* **INFORMATION SHOWN**
>>>>>

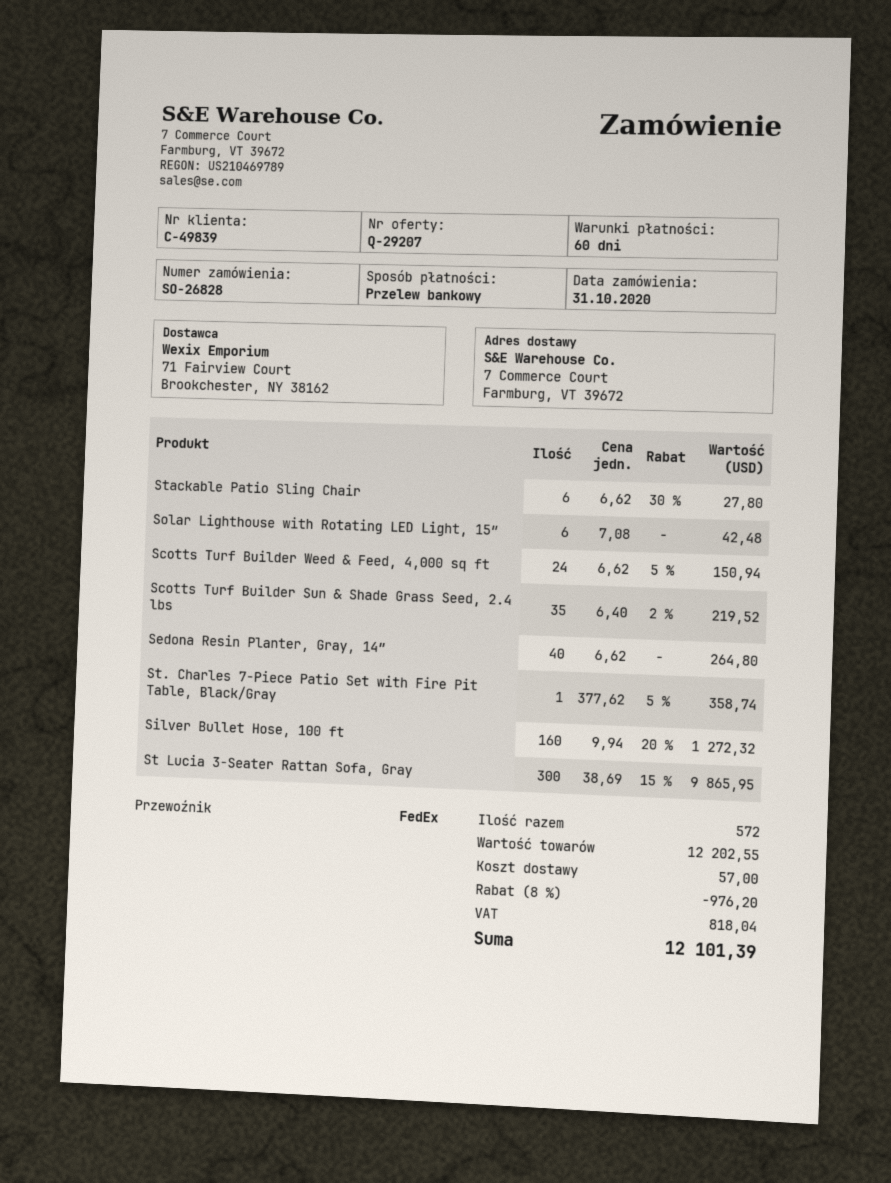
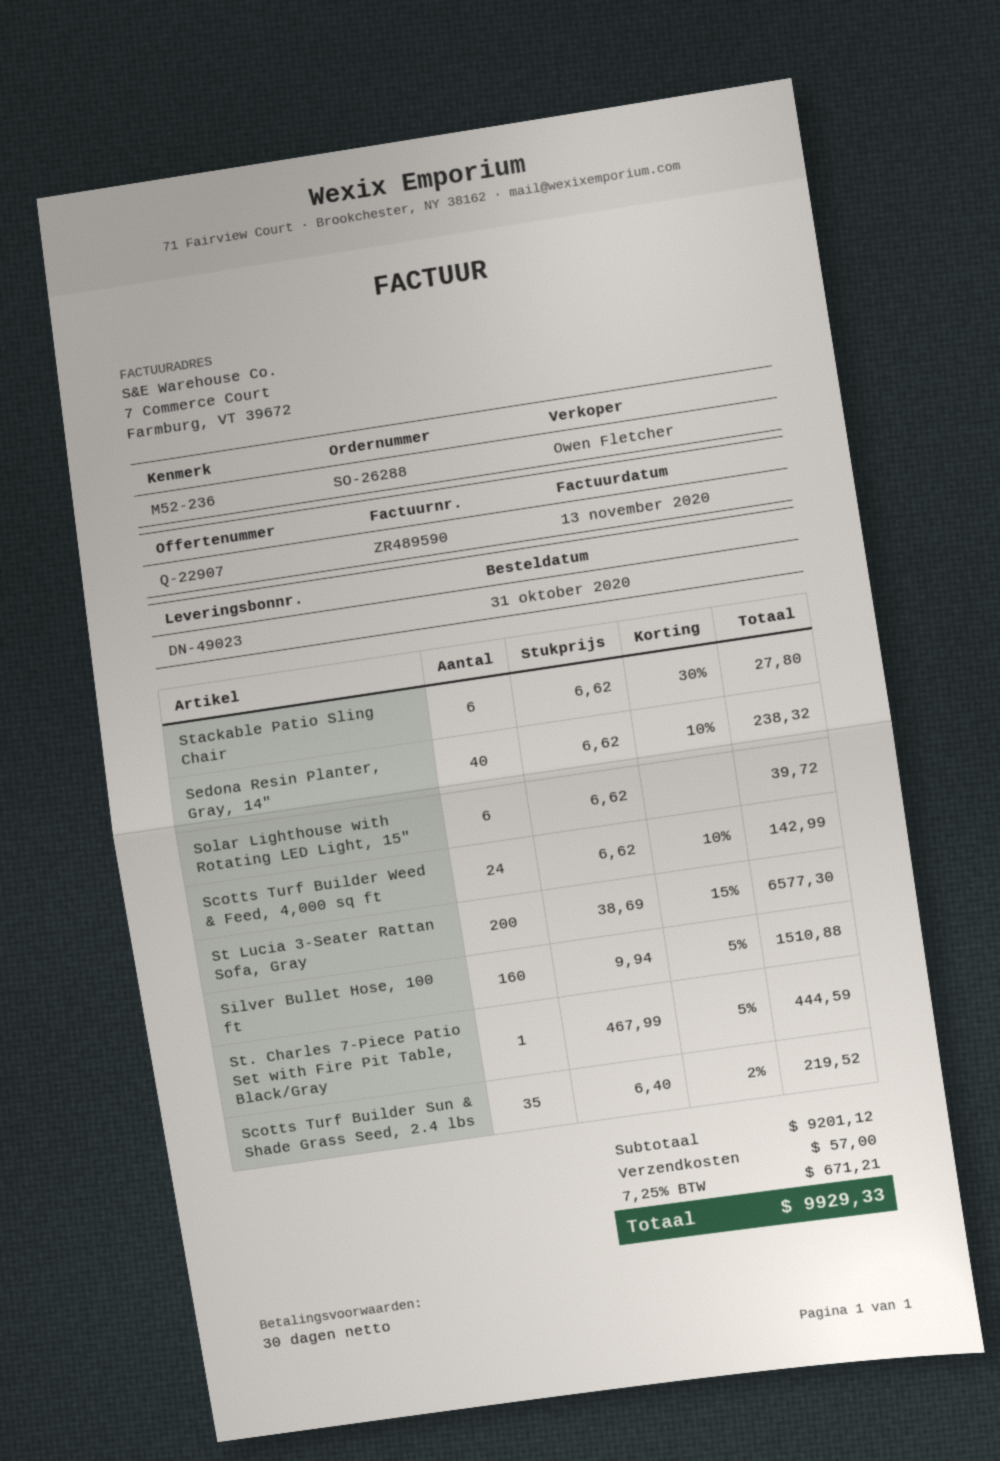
quote number: Q-29207 -> Q-22907
order number: SO-26828 -> SO-26288
payment terms: 60 days -> 30 days
Solar Lighthouse with Rotating LED Light, 15″: 6 x 7.08 = 42.48 -> 6 x 6.62 = 39.72
Scotts Turf Builder Weed & Feed, 4,000 sq ft: 24 x 6.62 - 5% = 150.94 -> 24 x 6.62 - 10% = 142.99
Sedona Resin Planter, Gray, 14″: 40 x 6.62 = 264.80 -> 40 x 6.62 - 10% = 238.32
St. Charles 7-Piece Patio Set with Fire Pit Table, Black/Gray: 1 x 377.62 - 5% = 358.74 -> 1 x 467.99 - 5% = 444.59
Silver Bullet Hose, 100 ft: 160 x 9.94 - 20% = 1272.32 -> 160 x 9.94 - 5% = 1510.88
St Lucia 3-Seater Rattan Sofa, Gray: 300 x 38.69 - 15% = 9865.95 -> 200 x 38.69 - 15% = 6577.30
subtotal: 12202.55 -> 9201.12
discount: 8% = 976.20 -> none
tax: 818.04 -> 671.21
total: 12101.39 -> 9929.33

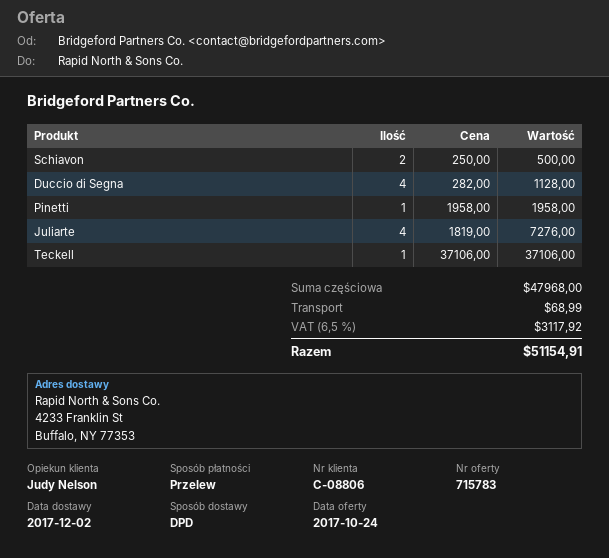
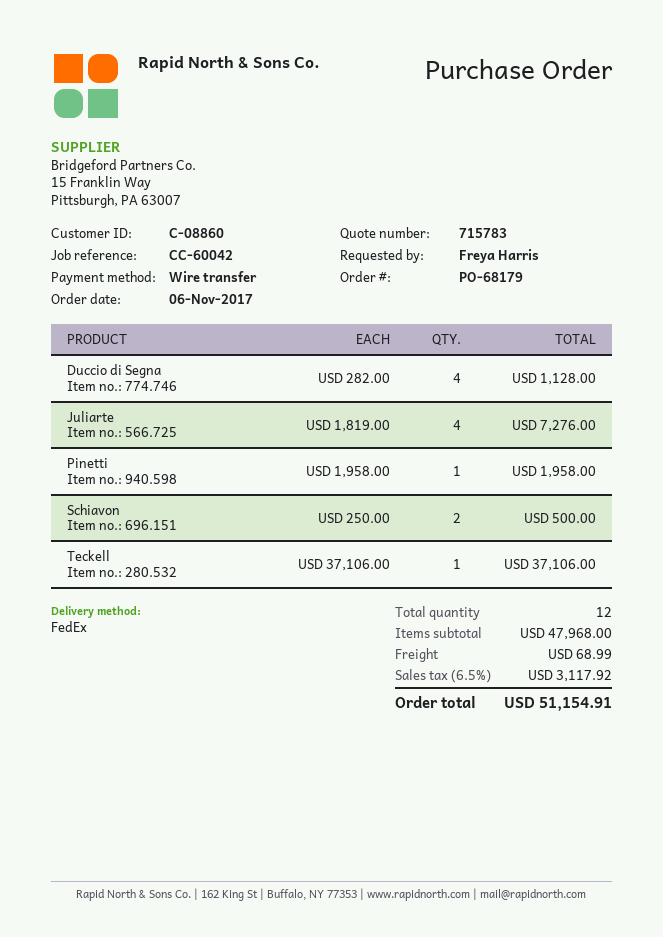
customer number: C-08806 -> C-08860
shipping method: DPD -> FedEx

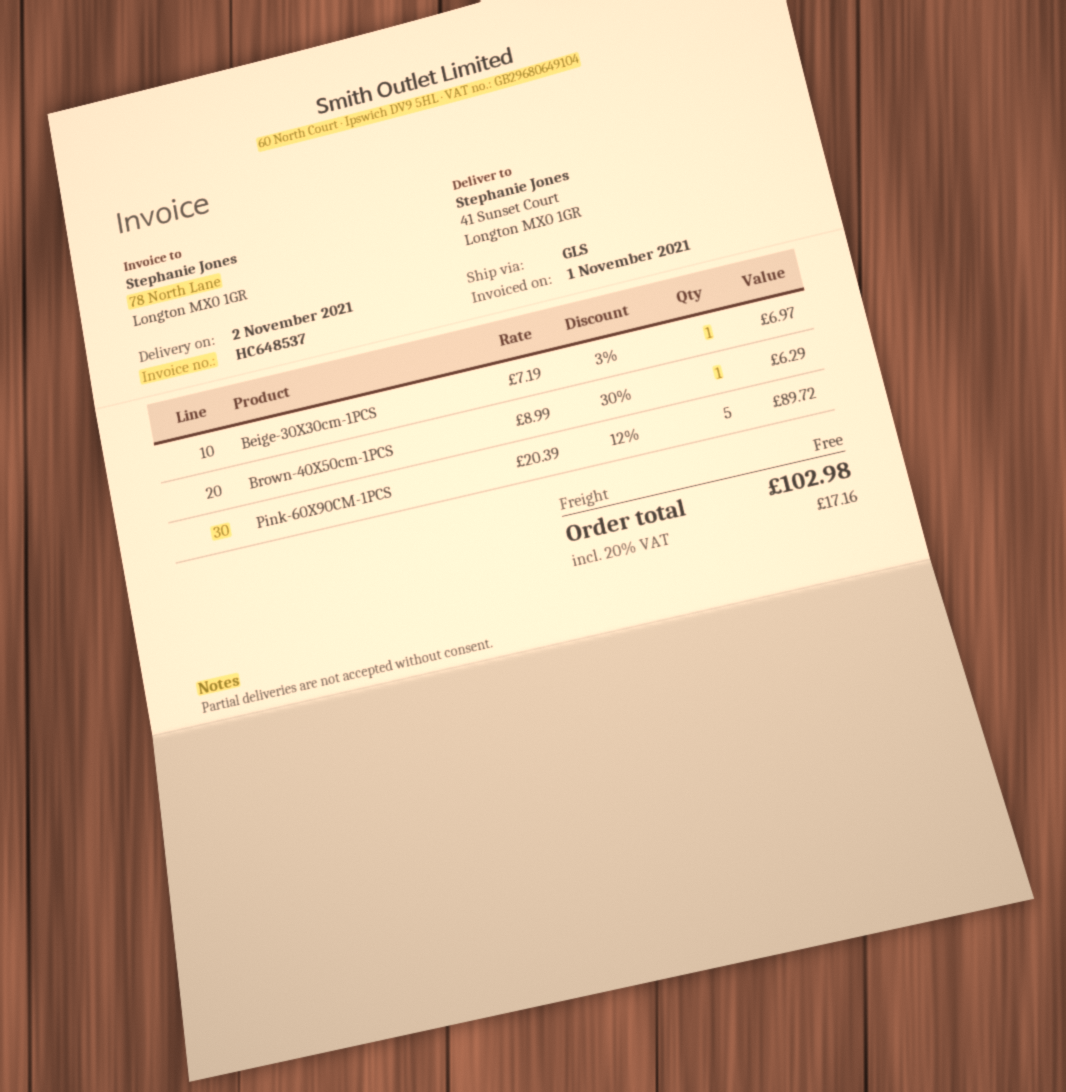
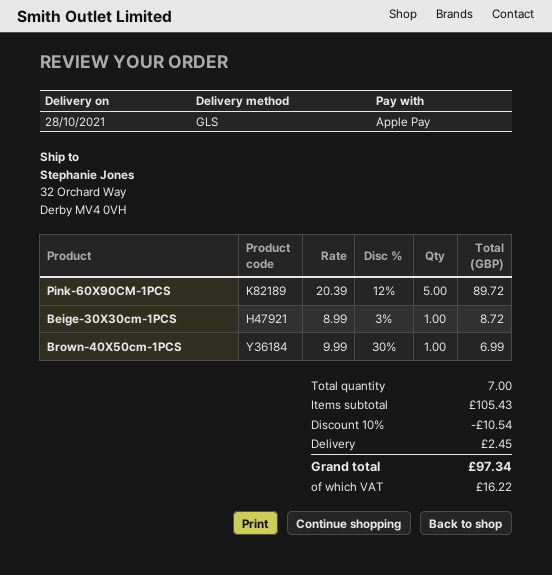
delivery date: 2021-11-02 -> 2021-10-28
ship to: 41 Sunset Court, Longton MX0 1GR -> 32 Orchard Way, Derby MV4 0VH
Beige-30X30cm-1PCS: 1 x 7.19 - 3% = 6.97 -> 1 x 8.99 - 3% = 8.72
Brown-40X50cm-1PCS: 1 x 8.99 - 30% = 6.29 -> 1 x 9.99 - 30% = 6.99
discount: none -> 10% = 10.54
shipping: 0.00 -> 2.45
tax: 17.16 -> 16.22
total: 102.98 -> 97.34

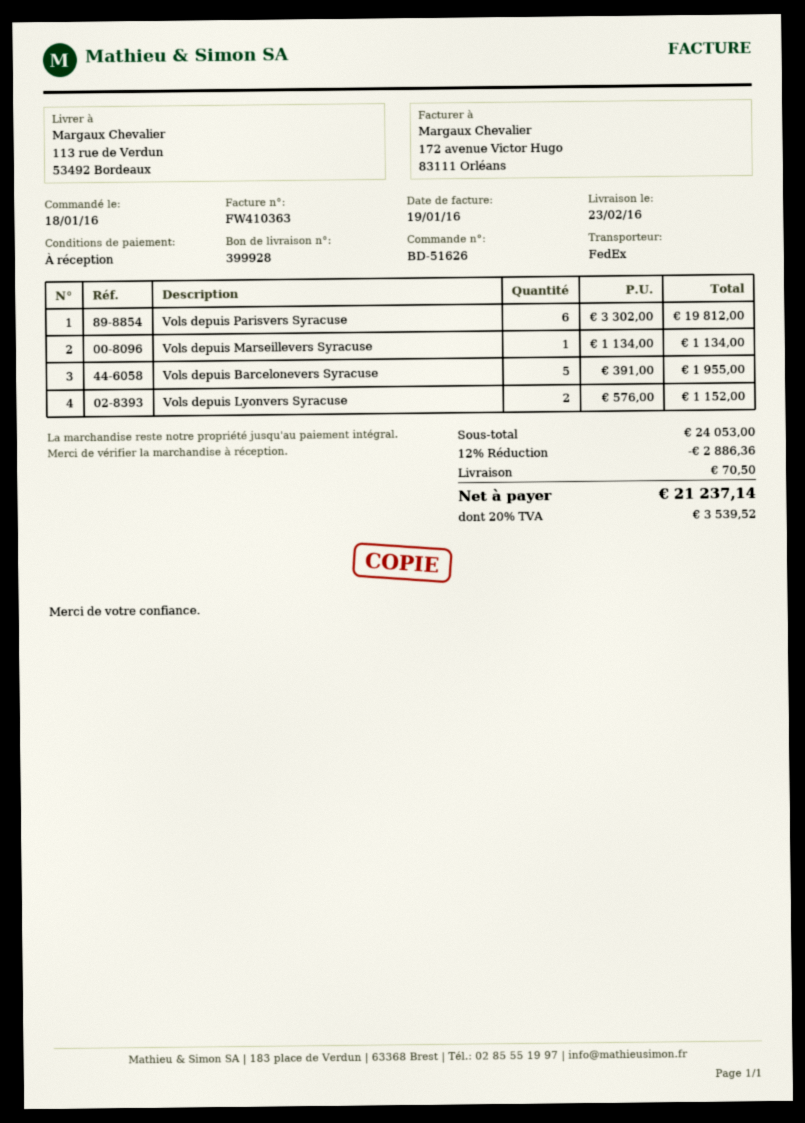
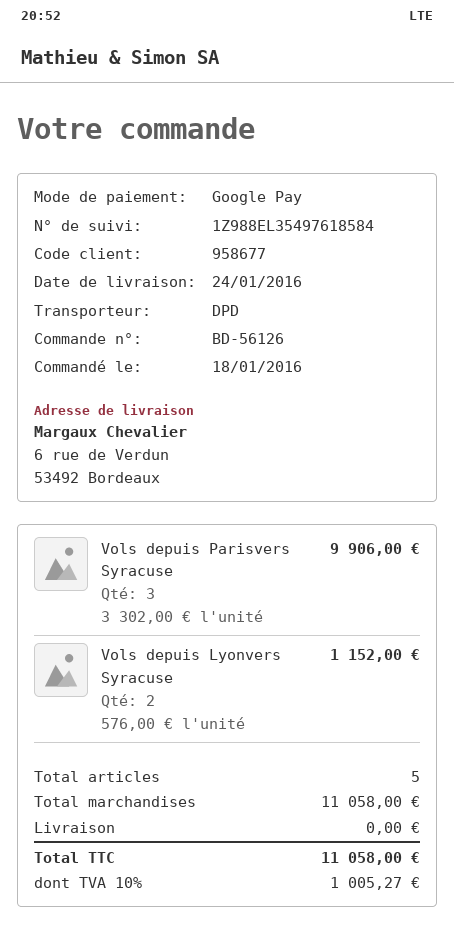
order number: BD-51626 -> BD-56126
delivery date: 2016-02-23 -> 2016-01-24
shipping method: FedEx -> DPD
ship to: 113 rue de Verdun, 53492 Bordeaux -> 6 rue de Verdun, 53492 Bordeaux
Vols depuis Parisvers Syracuse: 6 x 3302.00 = 19812.00 -> 3 x 3302.00 = 9906.00
Vols depuis Marseillevers Syracuse: 1 x 1134.00 = 1134.00 -> none
Vols depuis Barcelonevers Syracuse: 5 x 391.00 = 1955.00 -> none
subtotal: 24053.00 -> 11058.00
discount: 12% = 2886.36 -> none
shipping: 70.50 -> 0.00
tax: 20% = 3539.52 -> 10% = 1005.27
total: 21237.14 -> 11058.00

<<<<<

* **WHAT IS BEING ASKED**
Only lines that contain the string "method" count; pick each one out of the records and copy it.

* **ANSWER TO THIS EXERCISE**
shipping method: DPD -> FedEx
shipping method: FedEx -> DPD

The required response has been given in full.